**What to work on:** Scan the entries below for the word "bottom" and copy every line where it turns up.
--- Supplied material ---
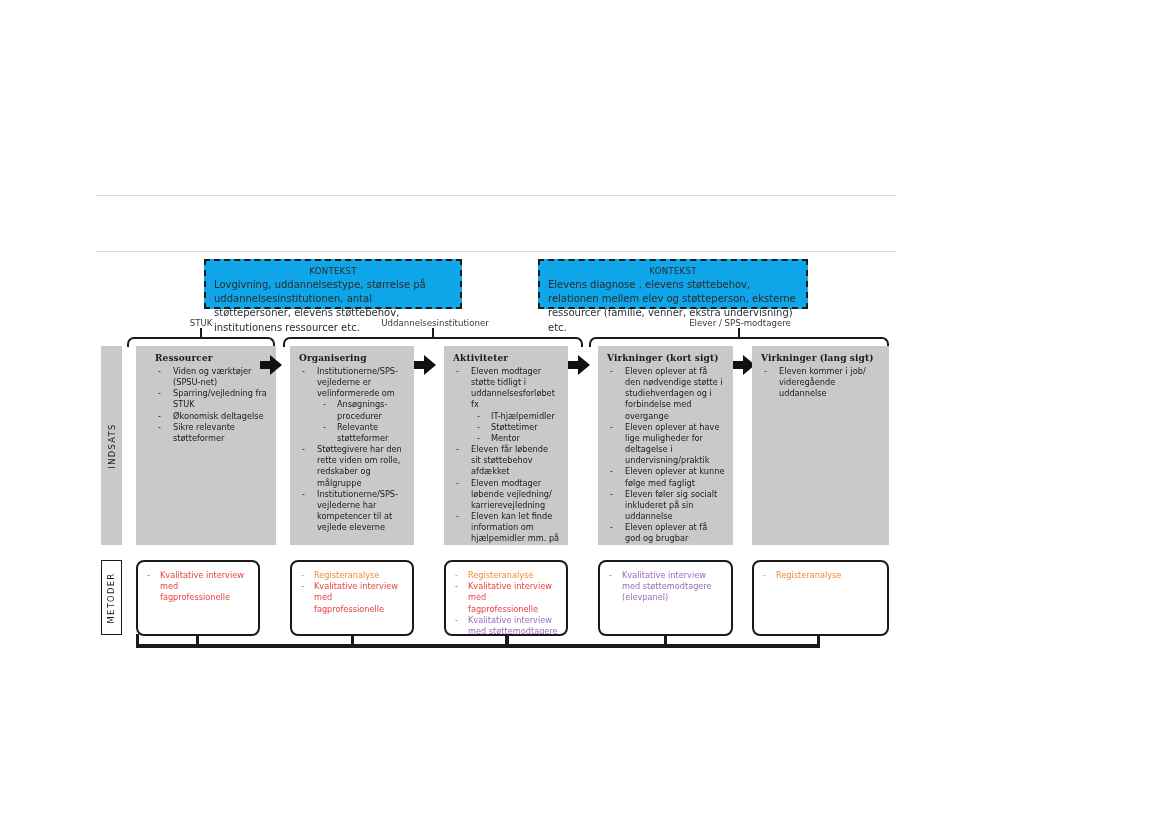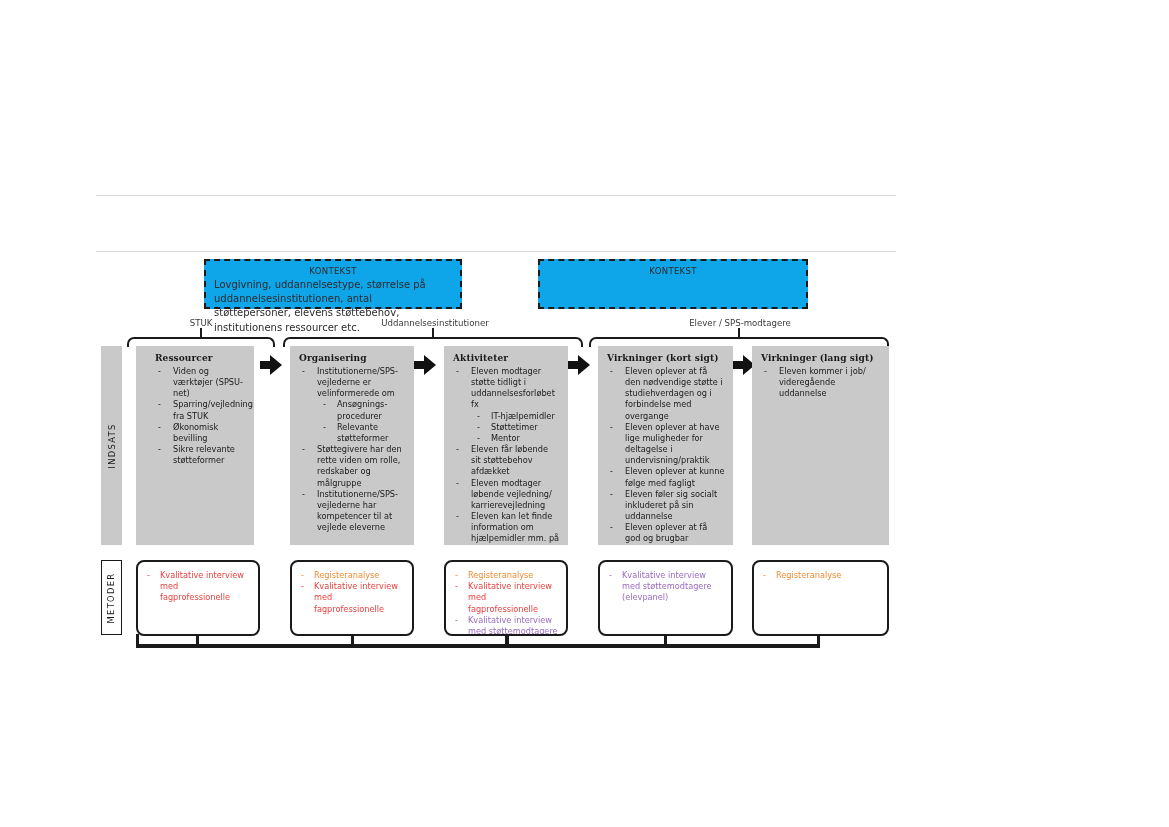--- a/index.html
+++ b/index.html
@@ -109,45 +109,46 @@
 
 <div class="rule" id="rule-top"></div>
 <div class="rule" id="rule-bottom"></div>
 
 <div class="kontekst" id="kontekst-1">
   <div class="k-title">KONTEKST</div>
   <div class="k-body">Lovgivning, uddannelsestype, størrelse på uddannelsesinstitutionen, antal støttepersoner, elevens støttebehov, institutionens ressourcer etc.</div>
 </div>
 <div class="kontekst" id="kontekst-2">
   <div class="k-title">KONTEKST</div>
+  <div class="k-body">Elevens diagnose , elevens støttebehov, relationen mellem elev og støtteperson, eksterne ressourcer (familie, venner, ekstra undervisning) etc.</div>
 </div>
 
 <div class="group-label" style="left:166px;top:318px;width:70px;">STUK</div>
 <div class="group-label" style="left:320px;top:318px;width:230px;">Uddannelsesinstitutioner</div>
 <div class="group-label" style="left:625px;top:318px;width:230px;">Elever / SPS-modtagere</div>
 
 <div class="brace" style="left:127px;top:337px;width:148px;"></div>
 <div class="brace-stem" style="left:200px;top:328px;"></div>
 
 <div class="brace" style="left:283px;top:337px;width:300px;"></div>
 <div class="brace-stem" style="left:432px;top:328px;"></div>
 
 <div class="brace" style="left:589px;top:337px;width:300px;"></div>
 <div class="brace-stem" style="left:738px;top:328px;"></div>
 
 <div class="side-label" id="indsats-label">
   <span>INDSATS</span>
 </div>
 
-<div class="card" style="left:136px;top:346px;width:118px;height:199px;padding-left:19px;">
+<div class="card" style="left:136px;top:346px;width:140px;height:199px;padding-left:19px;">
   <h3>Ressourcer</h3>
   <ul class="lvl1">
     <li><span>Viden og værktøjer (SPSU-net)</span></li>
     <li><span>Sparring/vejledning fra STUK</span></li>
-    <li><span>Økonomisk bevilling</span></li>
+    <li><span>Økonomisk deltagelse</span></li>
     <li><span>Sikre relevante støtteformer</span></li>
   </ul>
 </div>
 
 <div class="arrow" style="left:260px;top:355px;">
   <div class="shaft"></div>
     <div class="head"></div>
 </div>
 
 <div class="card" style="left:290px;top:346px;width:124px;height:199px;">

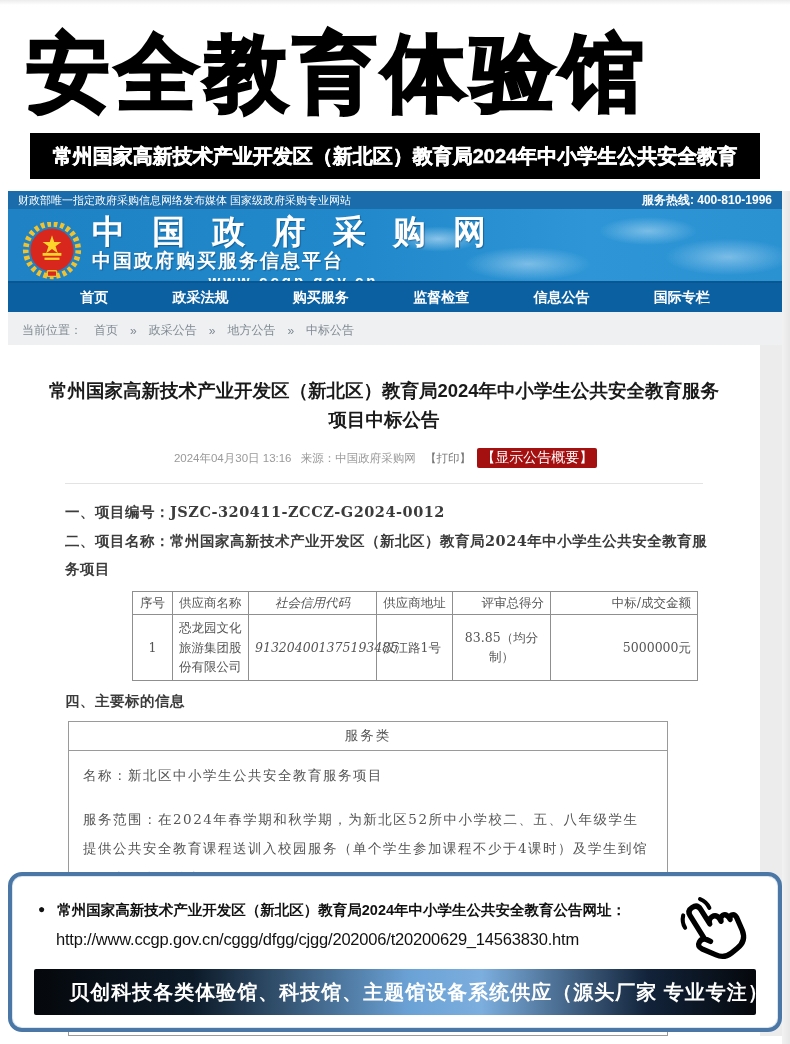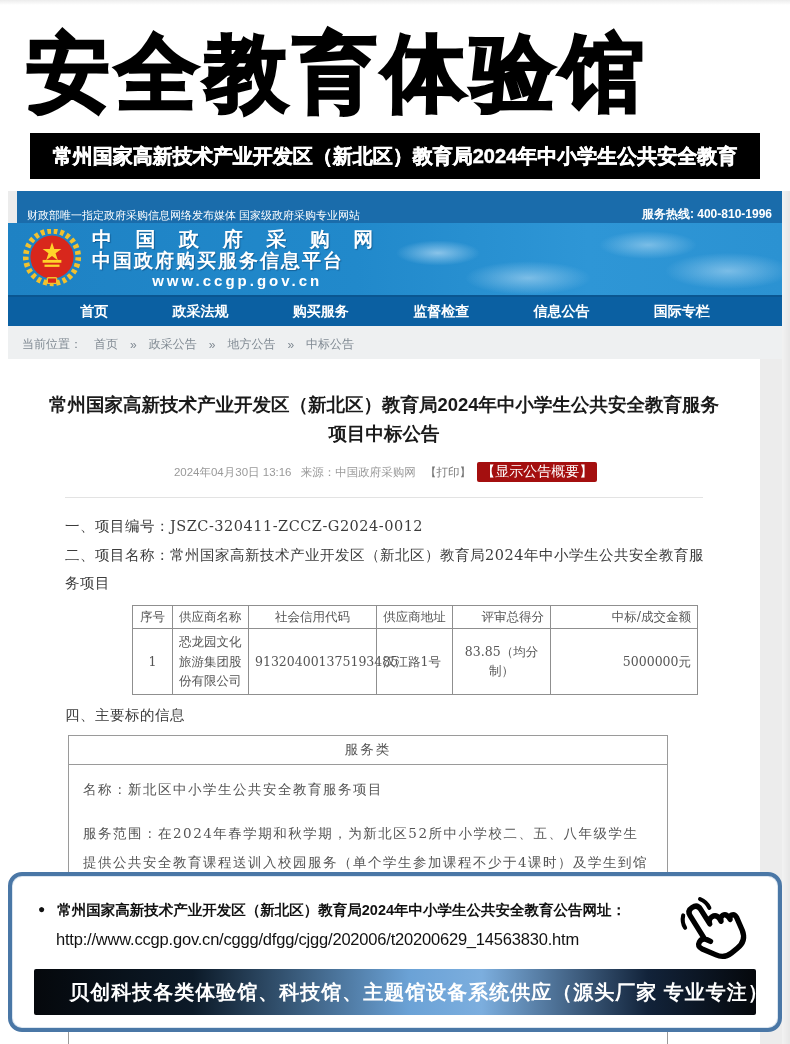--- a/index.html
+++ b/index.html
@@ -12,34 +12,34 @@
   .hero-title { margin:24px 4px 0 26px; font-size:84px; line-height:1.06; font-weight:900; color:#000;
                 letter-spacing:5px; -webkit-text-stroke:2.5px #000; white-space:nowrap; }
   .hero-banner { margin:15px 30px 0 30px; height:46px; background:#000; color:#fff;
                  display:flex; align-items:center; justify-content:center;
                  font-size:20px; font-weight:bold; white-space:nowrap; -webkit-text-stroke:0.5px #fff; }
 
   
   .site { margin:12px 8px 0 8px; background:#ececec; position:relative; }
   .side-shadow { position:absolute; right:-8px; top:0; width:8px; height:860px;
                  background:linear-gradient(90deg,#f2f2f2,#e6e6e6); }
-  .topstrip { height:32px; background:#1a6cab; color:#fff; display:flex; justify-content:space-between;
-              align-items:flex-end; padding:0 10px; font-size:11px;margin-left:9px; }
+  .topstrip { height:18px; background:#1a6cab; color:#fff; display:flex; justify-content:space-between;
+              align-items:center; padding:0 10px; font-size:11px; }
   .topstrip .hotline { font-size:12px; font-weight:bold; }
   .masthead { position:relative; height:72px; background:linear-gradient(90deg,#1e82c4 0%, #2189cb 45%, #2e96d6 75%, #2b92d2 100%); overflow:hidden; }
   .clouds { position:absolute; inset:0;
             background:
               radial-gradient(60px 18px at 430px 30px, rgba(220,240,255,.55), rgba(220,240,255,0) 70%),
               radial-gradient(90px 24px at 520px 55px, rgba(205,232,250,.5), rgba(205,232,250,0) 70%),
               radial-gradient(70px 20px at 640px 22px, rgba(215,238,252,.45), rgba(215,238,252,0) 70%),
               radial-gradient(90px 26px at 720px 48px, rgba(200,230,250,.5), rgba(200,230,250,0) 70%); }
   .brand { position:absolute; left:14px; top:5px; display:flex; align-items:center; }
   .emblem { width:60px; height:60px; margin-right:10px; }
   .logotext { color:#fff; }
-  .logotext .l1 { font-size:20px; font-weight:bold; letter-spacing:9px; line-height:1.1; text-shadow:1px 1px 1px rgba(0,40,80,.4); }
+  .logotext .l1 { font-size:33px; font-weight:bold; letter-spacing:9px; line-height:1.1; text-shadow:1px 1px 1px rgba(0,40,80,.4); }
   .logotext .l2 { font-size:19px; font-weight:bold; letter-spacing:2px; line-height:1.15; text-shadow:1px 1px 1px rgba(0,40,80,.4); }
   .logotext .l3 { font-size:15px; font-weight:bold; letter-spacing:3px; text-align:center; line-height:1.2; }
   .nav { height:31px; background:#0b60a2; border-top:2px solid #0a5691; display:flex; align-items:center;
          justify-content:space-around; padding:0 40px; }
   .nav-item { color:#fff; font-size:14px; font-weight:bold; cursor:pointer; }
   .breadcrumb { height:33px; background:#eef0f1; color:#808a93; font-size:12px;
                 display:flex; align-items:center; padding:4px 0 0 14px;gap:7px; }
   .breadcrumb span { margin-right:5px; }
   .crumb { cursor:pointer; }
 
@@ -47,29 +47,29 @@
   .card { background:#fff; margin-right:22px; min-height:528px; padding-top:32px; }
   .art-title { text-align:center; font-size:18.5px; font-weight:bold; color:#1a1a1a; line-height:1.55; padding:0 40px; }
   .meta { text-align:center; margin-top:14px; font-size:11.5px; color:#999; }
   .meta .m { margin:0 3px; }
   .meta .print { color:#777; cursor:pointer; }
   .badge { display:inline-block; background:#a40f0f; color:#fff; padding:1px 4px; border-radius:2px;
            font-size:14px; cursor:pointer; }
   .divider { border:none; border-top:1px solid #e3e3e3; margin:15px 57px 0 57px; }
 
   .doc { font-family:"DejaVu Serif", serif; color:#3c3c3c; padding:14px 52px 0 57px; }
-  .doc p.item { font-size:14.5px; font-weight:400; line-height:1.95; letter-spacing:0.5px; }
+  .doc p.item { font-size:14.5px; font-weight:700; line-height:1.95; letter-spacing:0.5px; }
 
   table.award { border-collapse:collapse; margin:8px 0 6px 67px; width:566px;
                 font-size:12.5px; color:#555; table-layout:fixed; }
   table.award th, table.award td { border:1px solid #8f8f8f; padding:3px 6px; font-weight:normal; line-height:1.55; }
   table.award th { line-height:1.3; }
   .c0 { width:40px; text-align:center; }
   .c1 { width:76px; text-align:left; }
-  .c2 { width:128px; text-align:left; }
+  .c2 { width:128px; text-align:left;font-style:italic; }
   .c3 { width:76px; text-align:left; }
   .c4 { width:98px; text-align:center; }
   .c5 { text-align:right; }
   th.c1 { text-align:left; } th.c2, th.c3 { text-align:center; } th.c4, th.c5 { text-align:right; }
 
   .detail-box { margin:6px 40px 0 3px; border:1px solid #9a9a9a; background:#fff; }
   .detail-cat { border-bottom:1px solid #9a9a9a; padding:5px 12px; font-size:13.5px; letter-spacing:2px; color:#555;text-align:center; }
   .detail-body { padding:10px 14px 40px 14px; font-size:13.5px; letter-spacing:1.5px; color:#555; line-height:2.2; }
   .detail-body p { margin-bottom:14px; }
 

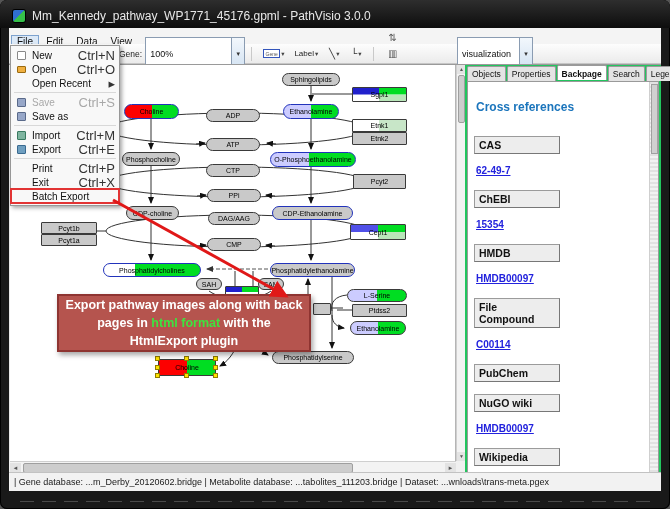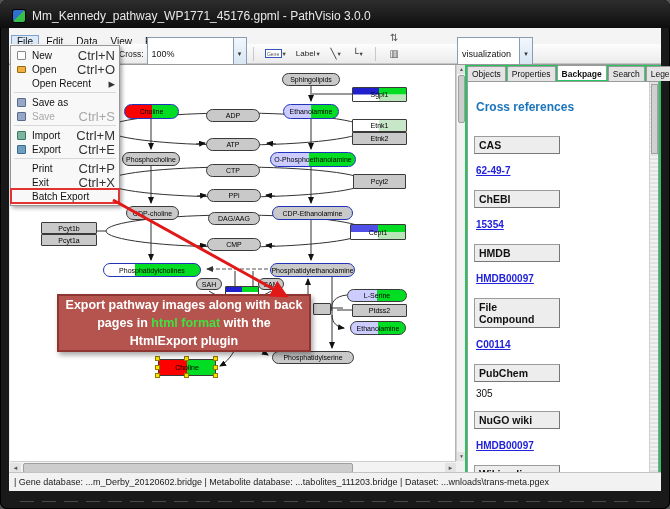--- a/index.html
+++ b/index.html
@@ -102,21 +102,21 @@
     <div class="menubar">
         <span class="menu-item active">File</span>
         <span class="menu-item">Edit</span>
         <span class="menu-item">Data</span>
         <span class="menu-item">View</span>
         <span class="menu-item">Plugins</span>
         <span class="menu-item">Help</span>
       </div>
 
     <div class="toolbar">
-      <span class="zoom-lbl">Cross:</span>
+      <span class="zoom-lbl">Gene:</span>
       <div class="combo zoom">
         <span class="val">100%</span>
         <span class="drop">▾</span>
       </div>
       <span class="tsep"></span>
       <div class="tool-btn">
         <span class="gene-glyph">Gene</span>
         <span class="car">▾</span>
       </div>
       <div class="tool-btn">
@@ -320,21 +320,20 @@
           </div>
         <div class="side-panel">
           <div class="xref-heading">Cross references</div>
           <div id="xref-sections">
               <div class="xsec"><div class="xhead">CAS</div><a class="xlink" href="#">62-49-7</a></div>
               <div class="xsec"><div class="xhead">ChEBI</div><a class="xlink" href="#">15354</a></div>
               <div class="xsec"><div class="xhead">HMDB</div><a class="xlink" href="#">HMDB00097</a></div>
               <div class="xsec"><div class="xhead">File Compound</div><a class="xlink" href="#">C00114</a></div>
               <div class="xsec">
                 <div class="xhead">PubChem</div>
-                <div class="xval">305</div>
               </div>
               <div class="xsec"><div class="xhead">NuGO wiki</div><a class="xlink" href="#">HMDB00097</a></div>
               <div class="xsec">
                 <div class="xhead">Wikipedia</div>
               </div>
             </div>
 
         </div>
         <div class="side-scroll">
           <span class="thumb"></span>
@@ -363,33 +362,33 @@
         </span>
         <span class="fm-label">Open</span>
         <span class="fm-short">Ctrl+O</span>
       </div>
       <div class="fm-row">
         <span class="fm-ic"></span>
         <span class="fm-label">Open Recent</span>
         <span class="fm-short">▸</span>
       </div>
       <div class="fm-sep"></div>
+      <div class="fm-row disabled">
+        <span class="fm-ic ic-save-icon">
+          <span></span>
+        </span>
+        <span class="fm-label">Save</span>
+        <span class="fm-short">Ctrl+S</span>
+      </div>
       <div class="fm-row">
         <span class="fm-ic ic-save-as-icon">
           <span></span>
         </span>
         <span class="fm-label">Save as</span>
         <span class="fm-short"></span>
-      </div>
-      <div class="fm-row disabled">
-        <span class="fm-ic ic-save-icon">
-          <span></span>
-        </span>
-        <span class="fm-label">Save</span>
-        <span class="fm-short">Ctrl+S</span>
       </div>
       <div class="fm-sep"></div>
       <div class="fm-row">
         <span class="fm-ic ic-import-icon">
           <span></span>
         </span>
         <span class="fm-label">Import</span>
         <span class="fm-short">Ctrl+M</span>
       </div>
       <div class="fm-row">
---
**Exercise response:**
 <div class="rule" id="rule-bottom"></div>
   .detail-cat { border-bottom:1px solid #9a9a9a; padding:5px 12px; font-size:13.5px; letter-spacing:2px; color:#555;text-align:center; }
   .detail-body p { margin-bottom:14px; }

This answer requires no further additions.